Quantitative and semi-quantitative measurements of axonal degeneration in tissue and primary neuron cultures.

BACKGROUND: Axon viability is critical for maintaining neural connectivity, which is central to neural functionality. Many neurodegenerative diseases (e.g., Parkinson's disease (PD) and Alzheimer's disease) appear to involve extensive axonal degeneration that often precedes somatic loss in affected neural populations. Axonal degeneration involves a number of intracellular pathways and characteristic changes in axon morphology (i.e., swelling, fragmentation, and loss). NEW
METHOD: We describe a relatively simple set of methods to quantify the axonal degeneration using the 6-hydroxydopamine neurotoxin model of PD in rats and a colchicine-induced model in primary rat neurons. Specifically, approaches are described that use the spaceballs stereological probe for tissue sections and petrimetrics stereological probe for cultured neurons, and image analysis techniques in both tissue sections and cultured neurons.
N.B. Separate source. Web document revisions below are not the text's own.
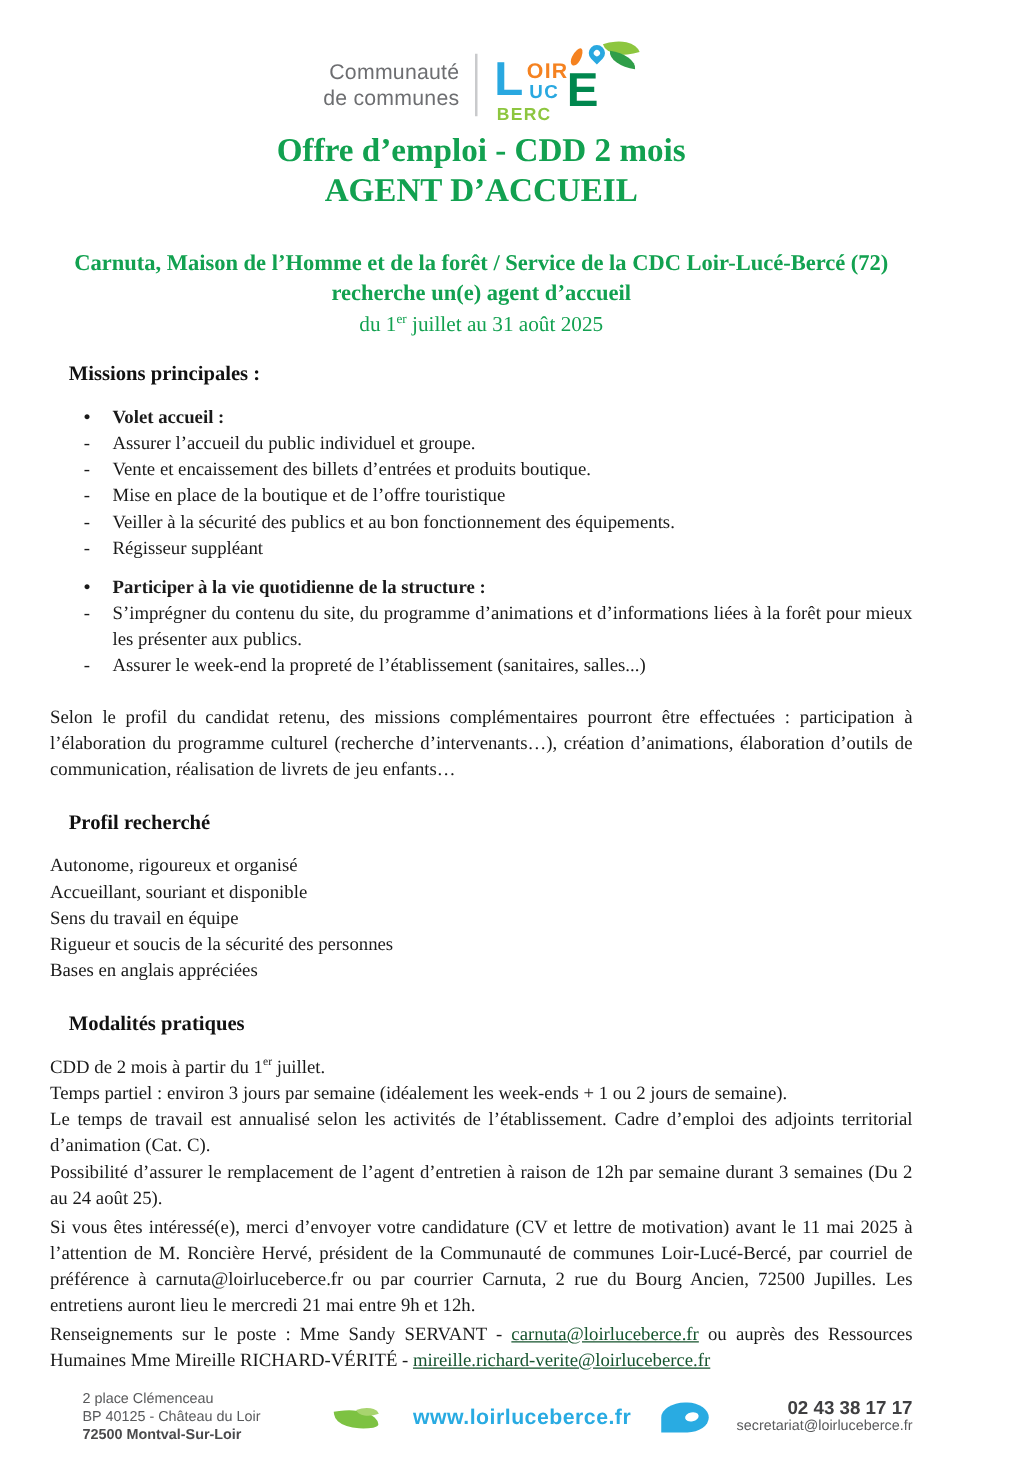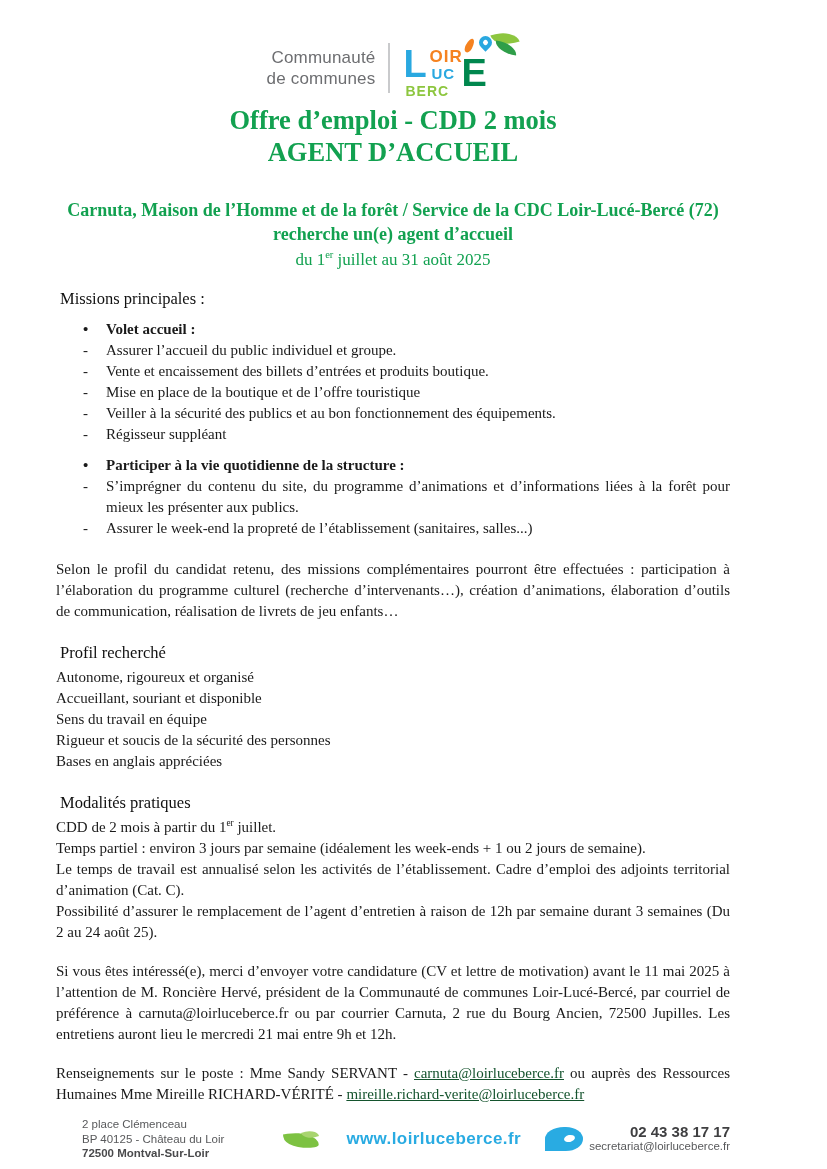"Communauté" .doc { padding: 36px 97px 0 56px -> 36px 97px 0 40px }
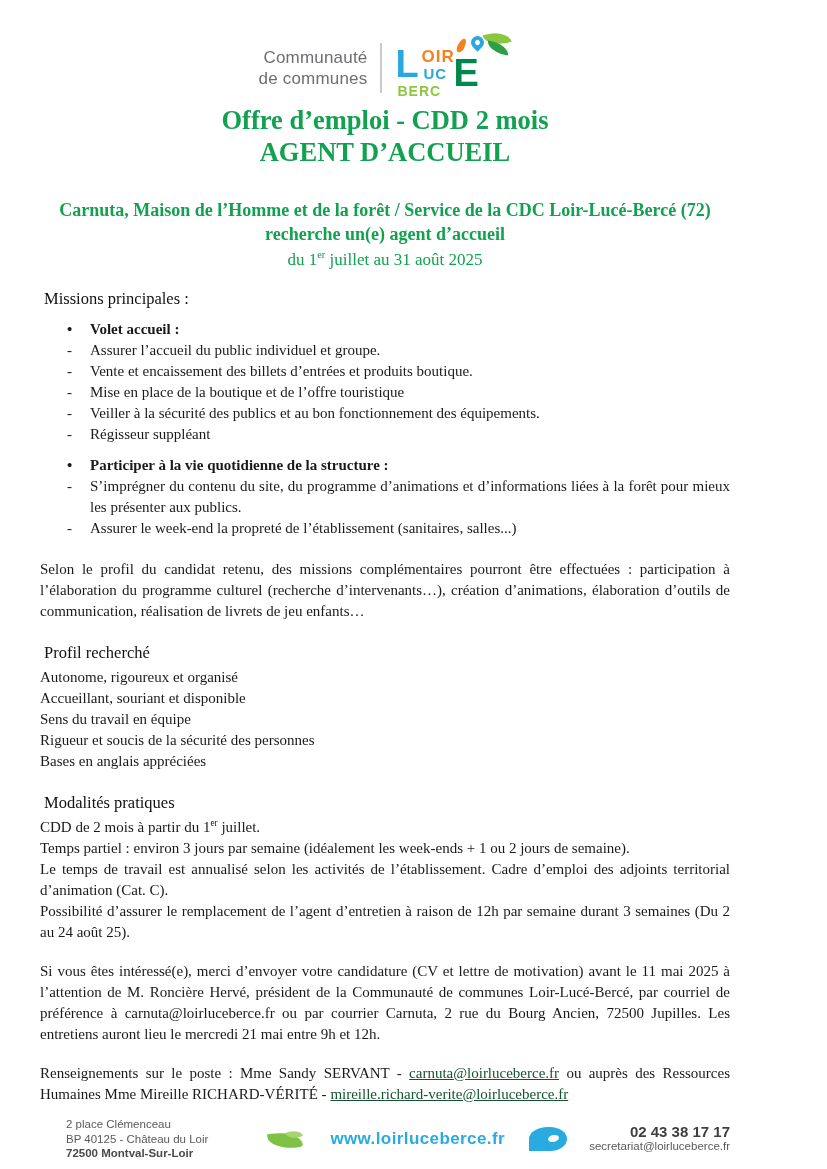"Missions principales :" h2 { font-weight: normal -> bold; margin: 4px -> 15px }
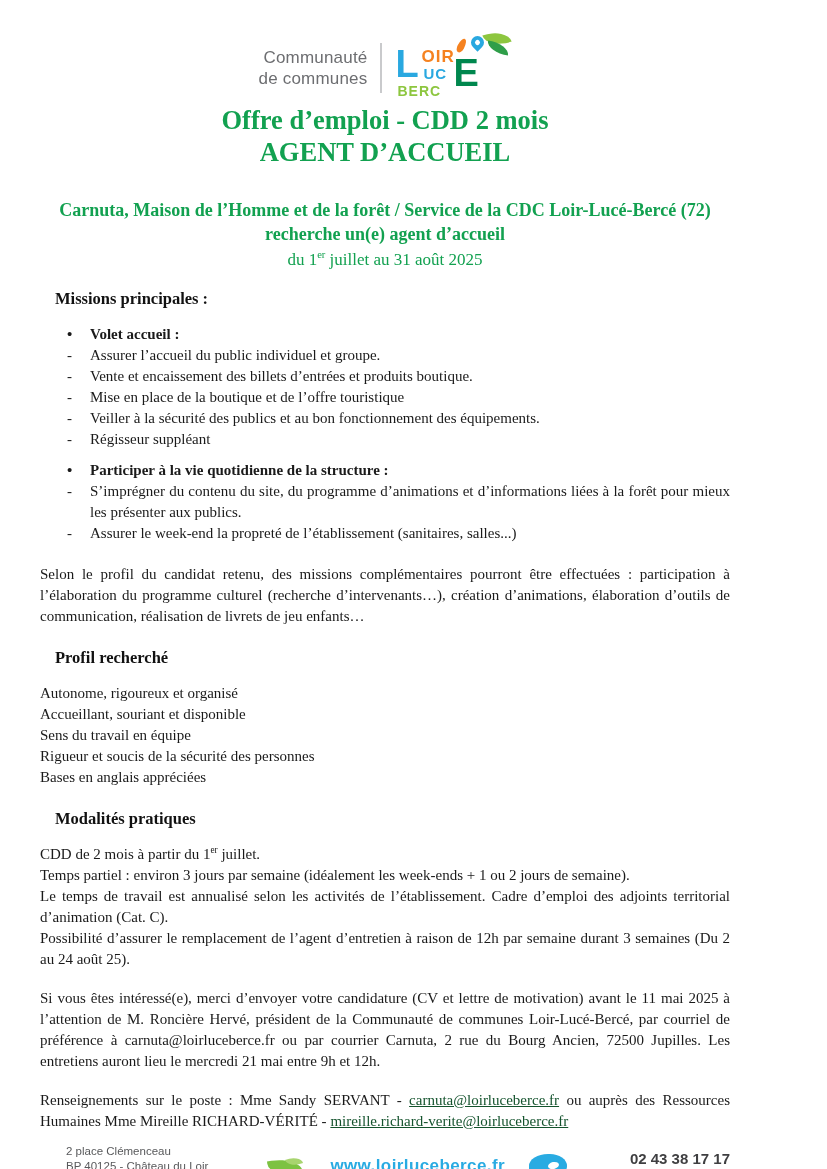"Si vous êtes intéressé(e), merci" .mt-para { margin-top: 18px -> 2px }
RESULTS: These methods provide a mechanism for obtaining quantitative and semi-quantitative data to track the extent of axonal degeneration and may prove useful as outcome measures in studies aimed at preventing or slowing axonal degeneration in disease models. COMPARISON WITH EXISTING
METHODS: Existing methods of quantification of axonal degeneration use densitometry and manual counts of axonal projections, but they do not utilize the random, unbiased systematic sampling approaches that are characteristic of stereological methods. The ImageJ thresholding analyses described here provide a descriptive method for quantifying the state of axonal degeneration.
CONCLUSIONS: These methods provide an efficient and effective means to quantify the extent and state of axonal degeneration in animal tissue and cultured neurons and can be used in other models for the same purposes.